# Reinforcement Learning with R

Machine learning algorithms were mainly divided into **three** main categories.

- Supervised learning algorithms
- Classification and regression algorithms
- Unsupervised learning algorithms
- Clustering algorithms
- Reinforcement learning algorithms

We have covered supervised learning and unsupervised learning algorithms couple of times in our blog articles. In this article, you are going to learn about the third category of machine learning algorithms. Which are reinforcement learning algorithms.

Before we drive further let quickly look at the table of contents.

# Table of contents:

- Reinforcement learning real-life example
- Typical reinforcement process
- Reinforcement learning process
- Divide and Rule
- Reinforcement learning implementation in R
- Preimplementation background
- MDP toolbox package
- Using Github reinforcement learning package
- How to change environment
- Complete code
- Conclusion
- Related courses
- Practical Reinforcement learning

# Reinforcement learning real-life example

The modern education system follows a standard pattern of teaching students. The teacher goes over the concepts need to be covered and reinforces them through some example questions. After explaining the topic and the process with a few solved examples, students are expected to solve similar questions from their exercise book themselves.
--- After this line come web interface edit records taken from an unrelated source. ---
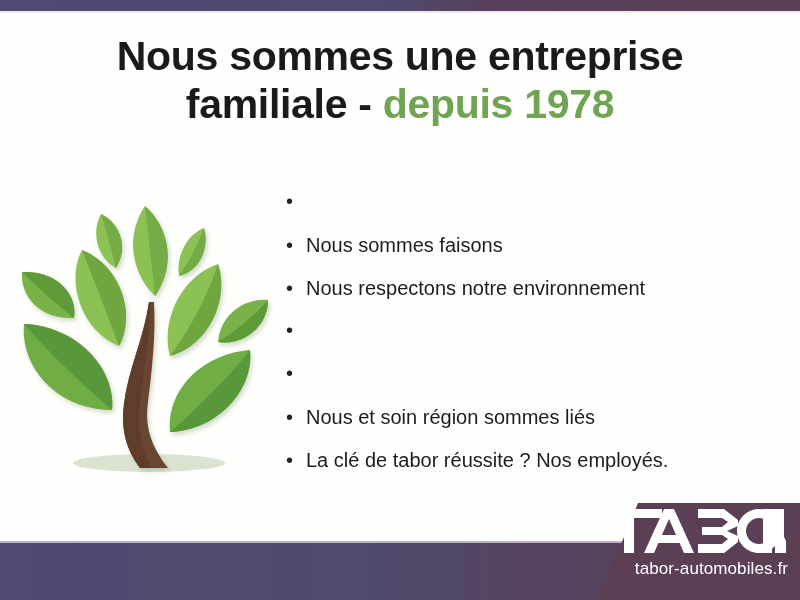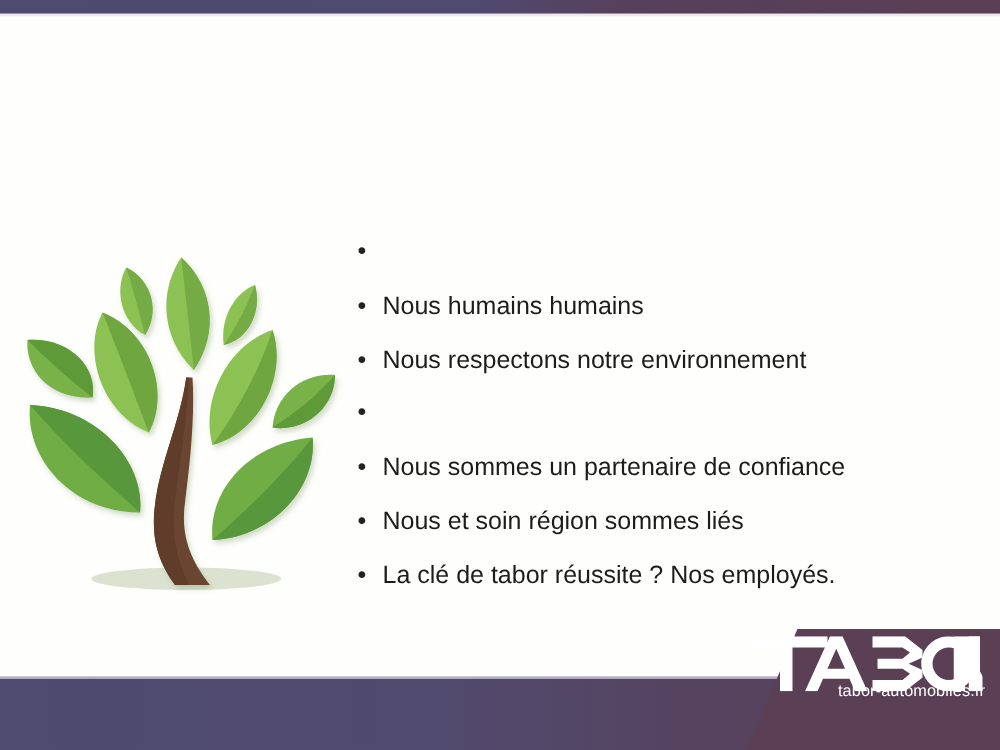"Nous sommes une entreprise" div.title-block { html: none -> <div> <div>Nous sommes une entreprise</div> <div><span>familiale - </span><span>depuis 1978</span></div> </div> }
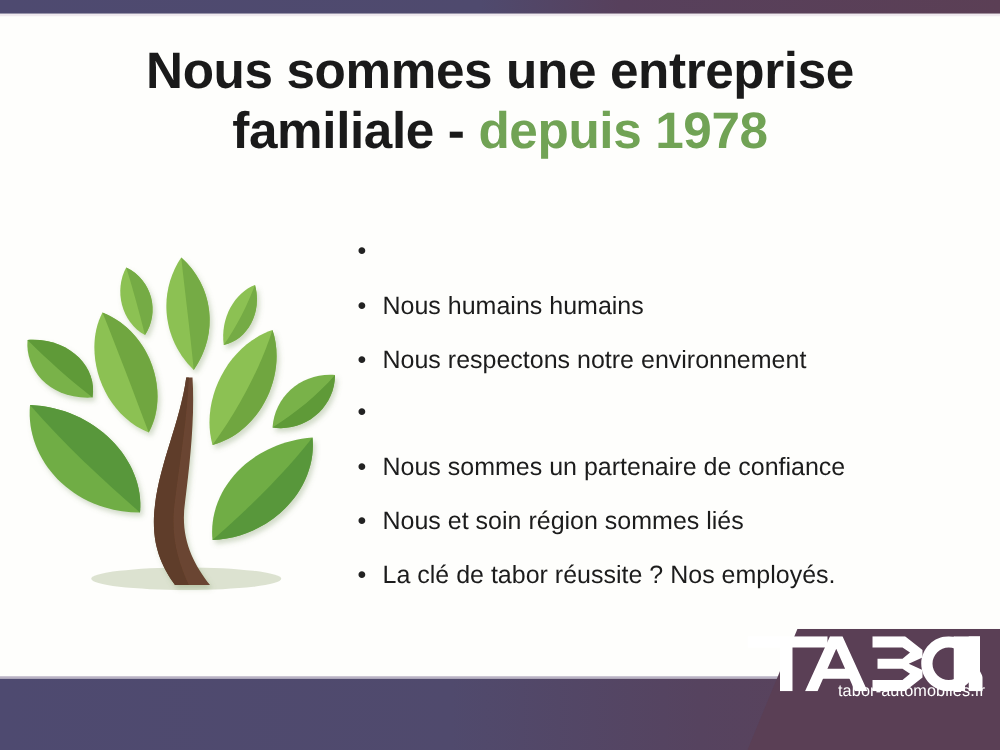"Nous humains humains" span.bullet-text { text: humains humains -> sommes faisons }
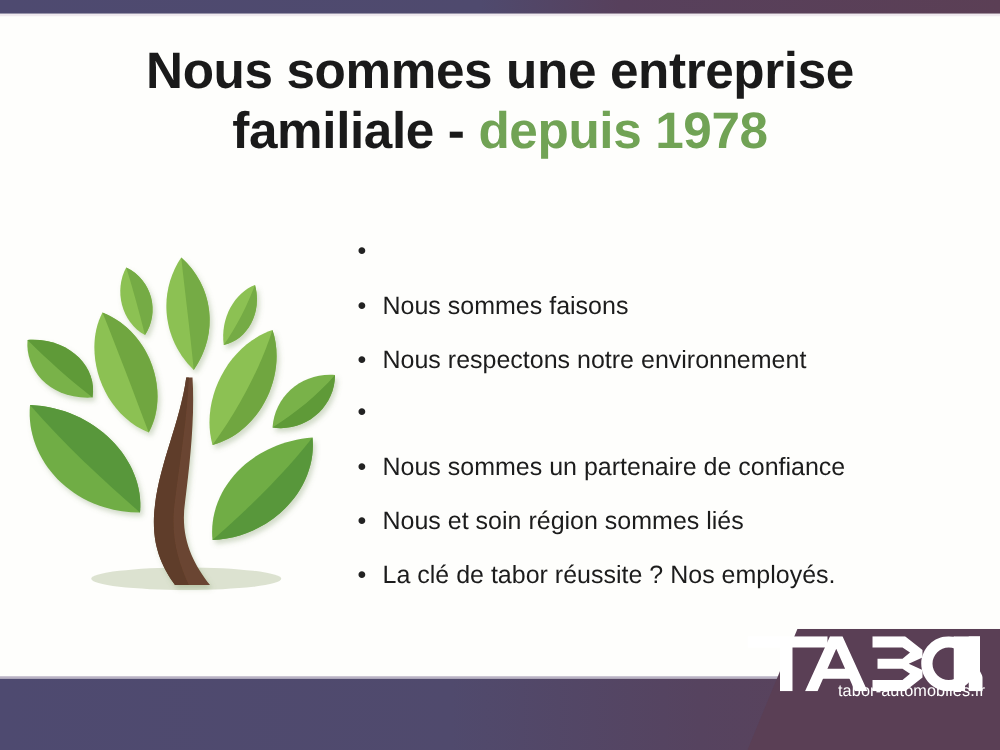"Nous sommes un partenaire de" span.bullet-text { html: <span>Nous sommes un partenaire de confiance</span> -> none }
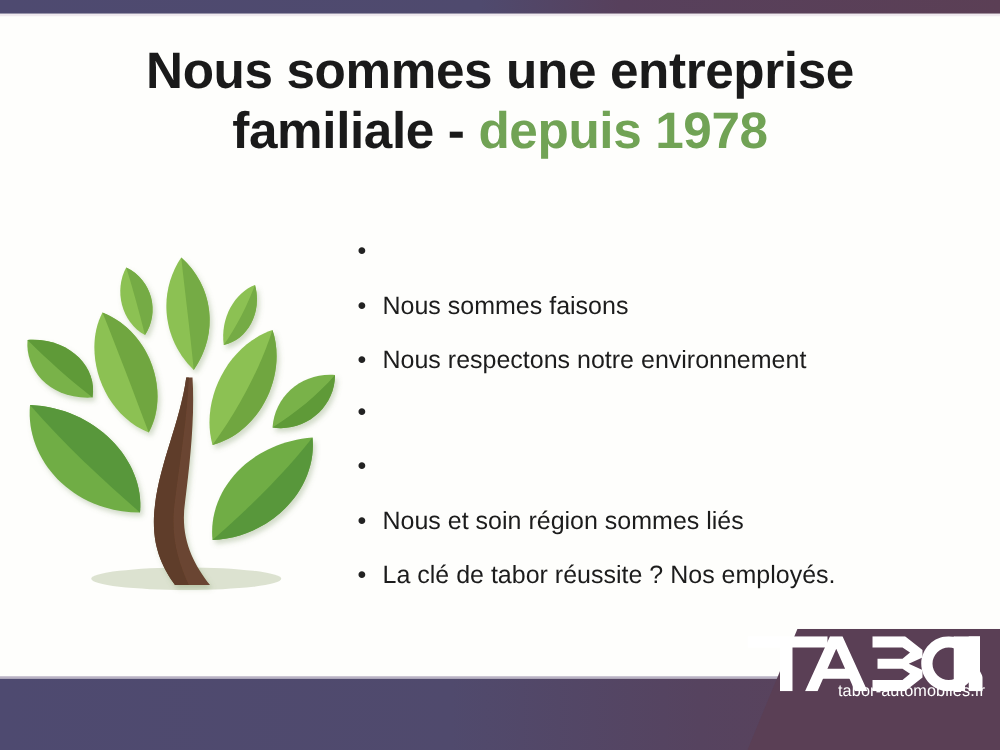"tabor-automobiles.fr" .logo-tagline { font-size: 13px -> 17px; top: 545px -> 559px }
This mode of learning is also adopted in machine learning algorithms as a separate class known as reinforcement learning. Though it is easy to know and understand how reinforcement works, the concept is hard to implement.

# Typical reinforcement process

In a typical reinforcement process, the machine acts as the ‘student’ trying to learn the concept.

To learn, the machine interacts with a ‘teacher’ to know the classes of specific data points and learns it. This learning is guided by assigning rewards and penalties to correct and incorrect decisions respectively. Along the way, the machine makes mistakes and corrects itself so as to maximize the reward and minimize the penalty.

As it learns through trial and error and continuous interaction, a framework is built by the algorithm. Since it is so human-like, it has used in specific facets in the industry where a predefined training data is not available. Some examples include puzzle navigation and tic-tac-toe games.